Using dask with numba parallelized jit function

I have an array and an already parallelized numba jit function. I want to feed that array into the function and save the result to the disk. That array is too huge to fit into the memory. So, I want to use dask as a task scheduler to automatic that process. Here is an minimum example:

import numba
from numba import jit, prange
import math
import numpy as np
import zarr

from dask.distributed import Client, LocalCluster
from dask import array as da

# the function
@jit(nopython=True,nogil=True,parallel=True)
def sin(x):
    out = np.empty_like(x)
    for i in prange(x.shape[0]):
        out[i] = math.sin(x[i])
    return out

# the input data
x = np.arange(100000)
x_zarr = zarr.open('x.zarr','w', shape=x.shape, chunks=(2000,), dtype=x.dtype)

cluster = LocalCluster()
client = Client(cluster)

# the whole processing
x_zarr = zarr.open('x.zarr','r')
da_x = da.from_array(x_zarr,chunks=(2000,))
da_sinx = da_x.map_blocks(sin)
da_sinx.to_zarr('sinx.zarr',overwrite=True)

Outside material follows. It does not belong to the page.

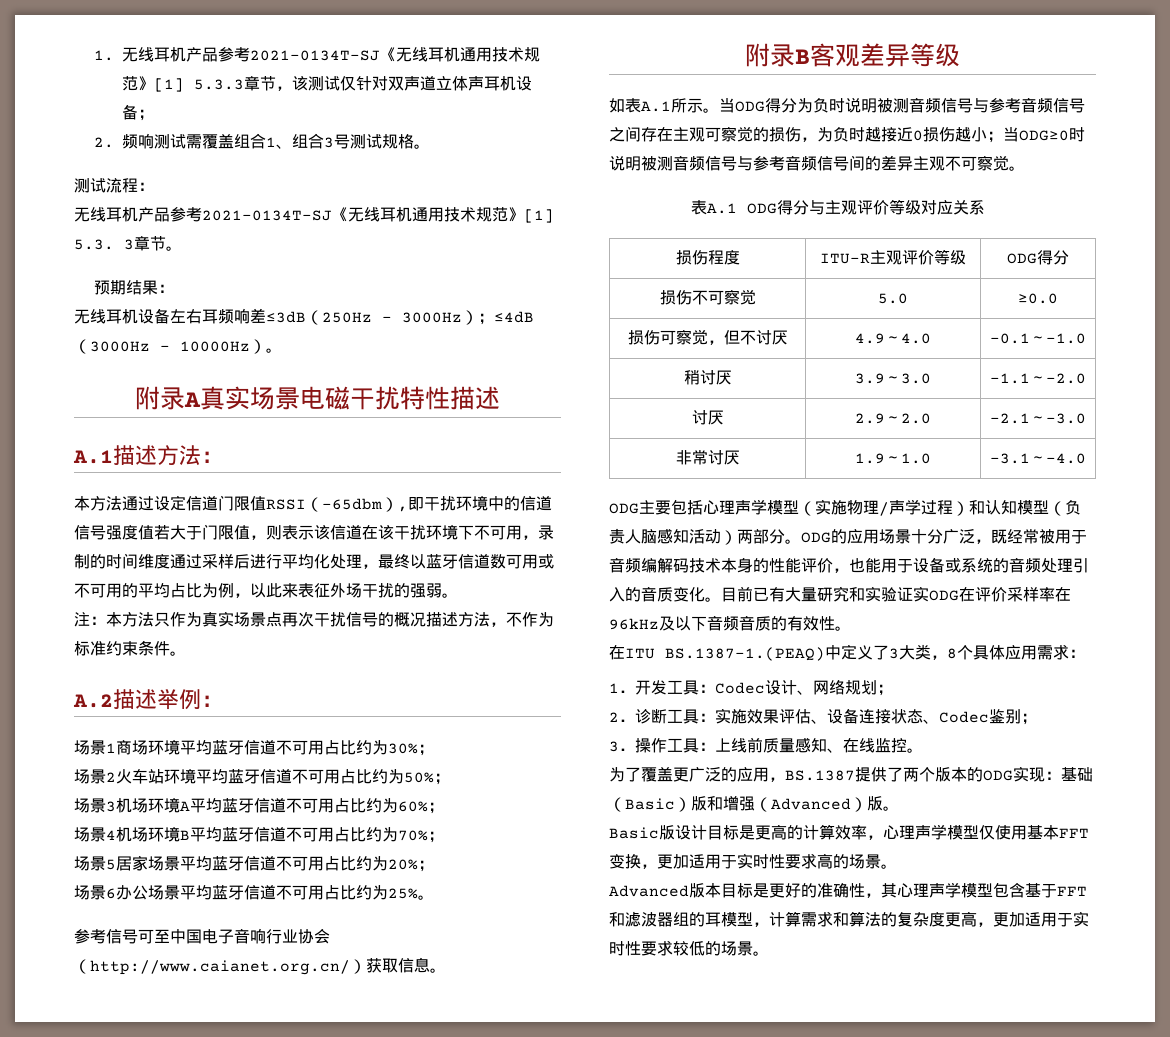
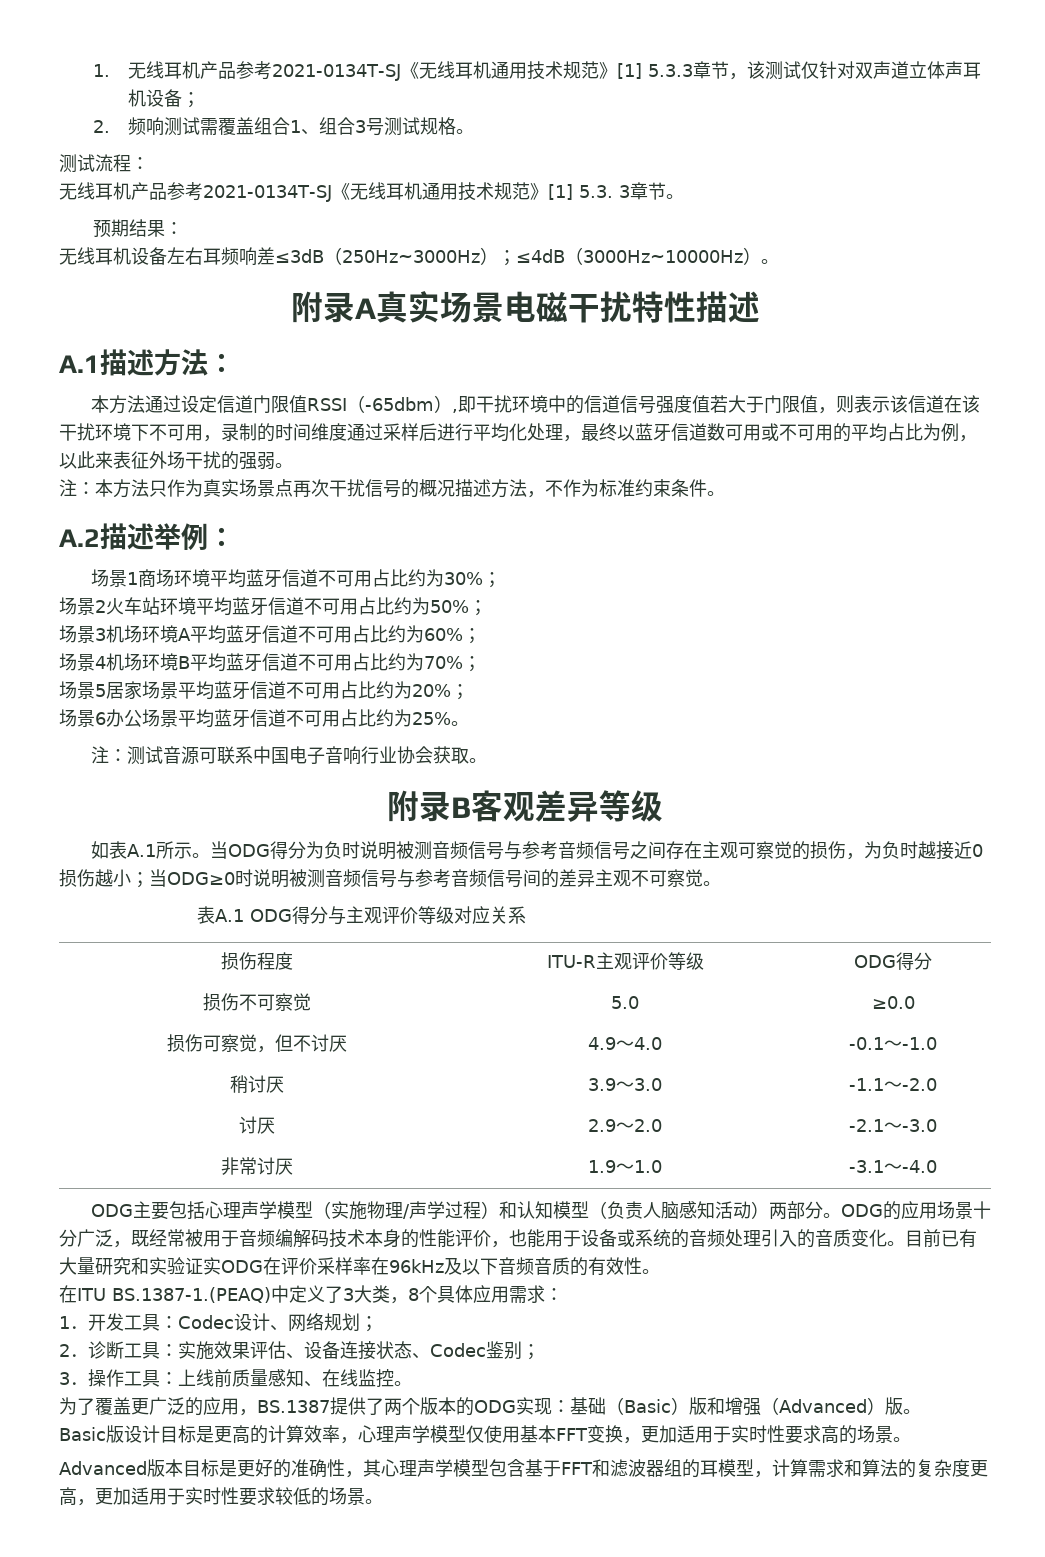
- 无线耳机设备左右耳频响差≤3dB（250Hz - 3000Hz）；≤4dB（3000Hz - 10000Hz）。
+ 无线耳机设备左右耳频响差≤3dB（250Hz~3000Hz）；≤4dB（3000Hz~10000Hz）。
- 参考信号可至中国电子音响行业协会（http://www.caianet.org.cn/）获取信息。
+ 注：测试音源可联系中国电子音响行业协会获取。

I want to make the whole processing as fast as possible while the memory consuming is low. The best way that I can imaging is to have two workers. One reads and writes the data while another one does the computation. And they can work in parallel, i.e., while one worker is processing the current chunk of data, the other worker saves the previous processed chunk and reads the next chunk. In this way, I make full use of the CPUs since the numba function is already parallelized and the time to read and write data is saved. And the memory consuming is low because only at most two chunks are processing at one time.
Is it the best way to process the data? If so, how can I make dask schedule the task as I proposed? Is cluster = LocalCluster(n_workers=2, processes=False) the right way?

Thanks!

Hi @kanglcn,

I don’t think you could achieve this precive workflow using only Dask. But you can probably come close by using one worker and 2 threads:
cluster = LocalCluster(n_workers=1, threads_per_worker=2)

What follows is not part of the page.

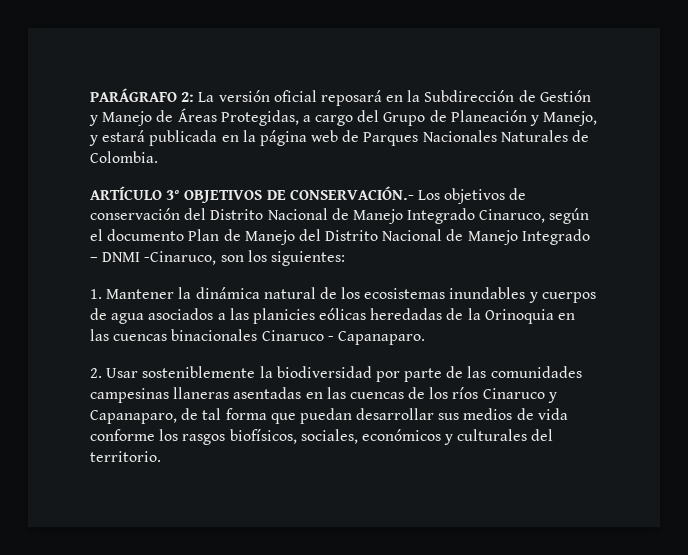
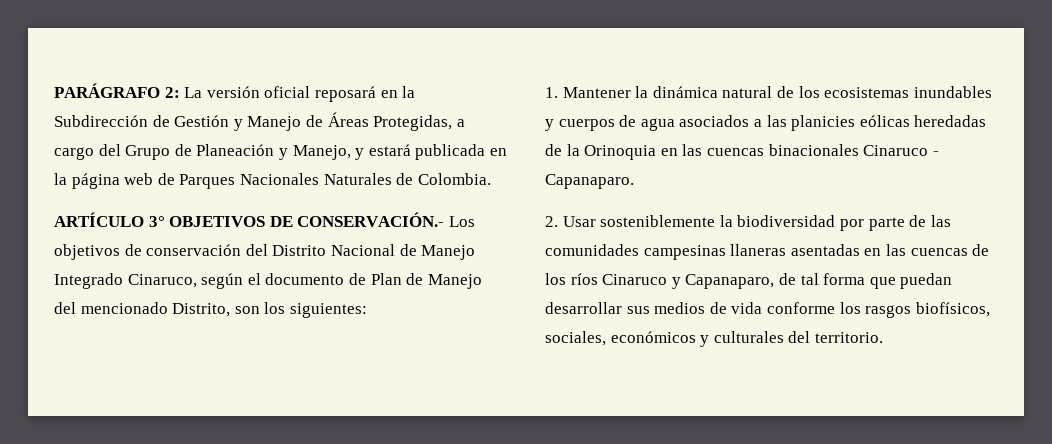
- ARTÍCULO 3° OBJETIVOS DE CONSERVACIÓN.- Los objetivos de conservación del Distrito Nacional de Manejo Integrado Cinaruco, según el documento Plan de Manejo del Distrito Nacional de Manejo Integrado – DNMI -Cinaruco, son los siguientes:
+ ARTÍCULO 3° OBJETIVOS DE CONSERVACIÓN.- Los objetivos de conservación del Distrito Nacional de Manejo Integrado Cinaruco, según el documento de Plan de Manejo del mencionado Distrito, son los siguientes:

Actually, each thread will probably loop into a read/compute/write sequence, but this should be pretty close to what you want.

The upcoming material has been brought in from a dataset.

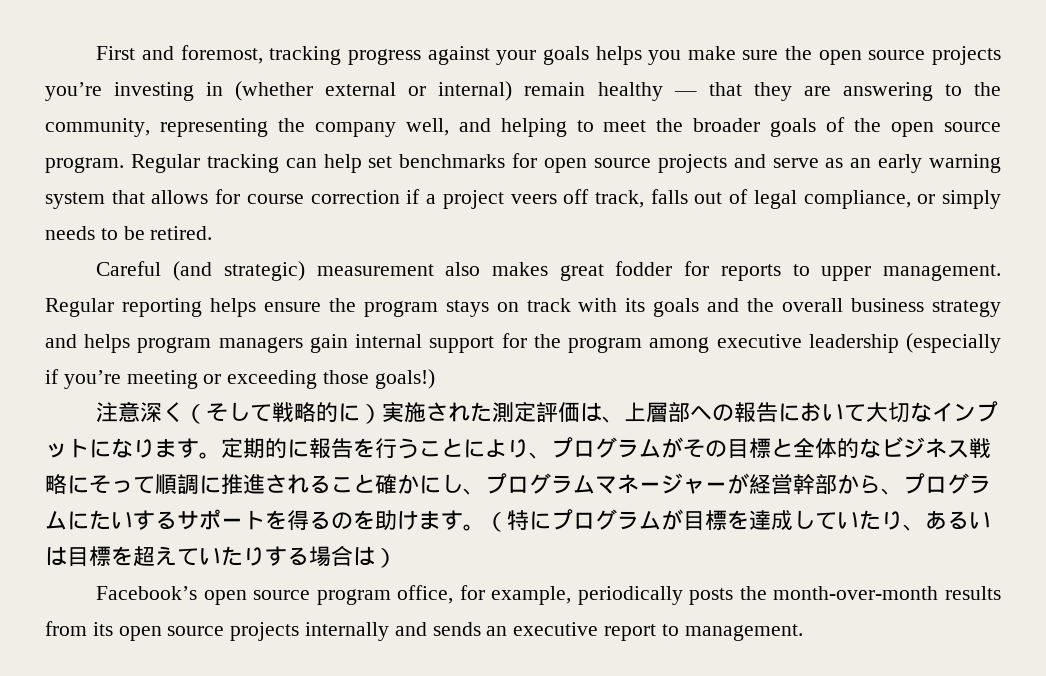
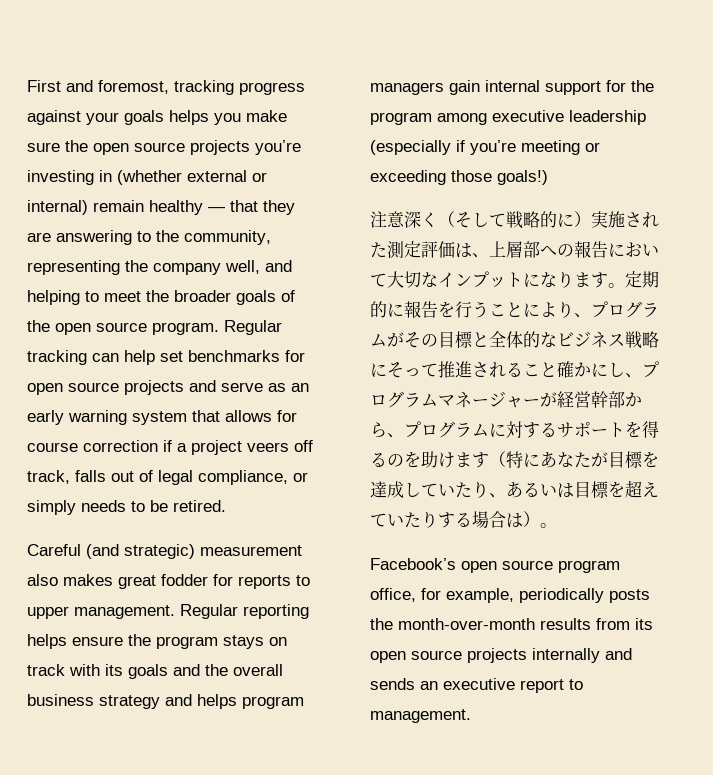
- 定期的に報告を行うことにより、プログラムがその目標と全体的なビジネス戦略にそって順調に推進されること確かにし、プログラムマネージャーが経営幹部から、プログラムにたいするサポートを得るのを助けます。（特にプログラムが目標を達成していたり、あるいは目標を超えていたりする場合は）
+ 定期的に報告を行うことにより、プログラムがその目標と全体的なビジネス戦略にそって推進されること確かにし、プログラムマネージャーが経営幹部から、プログラムに対するサポートを得るのを助けます（特にあなたが目標を達成していたり、あるいは目標を超えていたりする場合は）。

Hi @guillaumeeb , thanks for your reply. I tried your suggestions. I find with LocalCluster(n_workers=1, threads_per_worker=2), the overall memory consumption is low. And the processing is faster compared with LocalCluster(n_workers=1, threads_per_worker=1). Looks perfect to me. But I have a question, with LocalCluster(n_workers=1, threads_per_worker=2), will the threads compete for cpu resources and introduce too much context switch?

Depending on your code, they might yes. Either somewhere your threads will be bounded by the GIL, so only one Numba computation will happen at once, either it is not, and you might have two executions in parallel. I recommend watching the dashboard to verify this.

Ultimately, you might use resources or other things like semaphore to prevent to compute tasks to execute concurrently.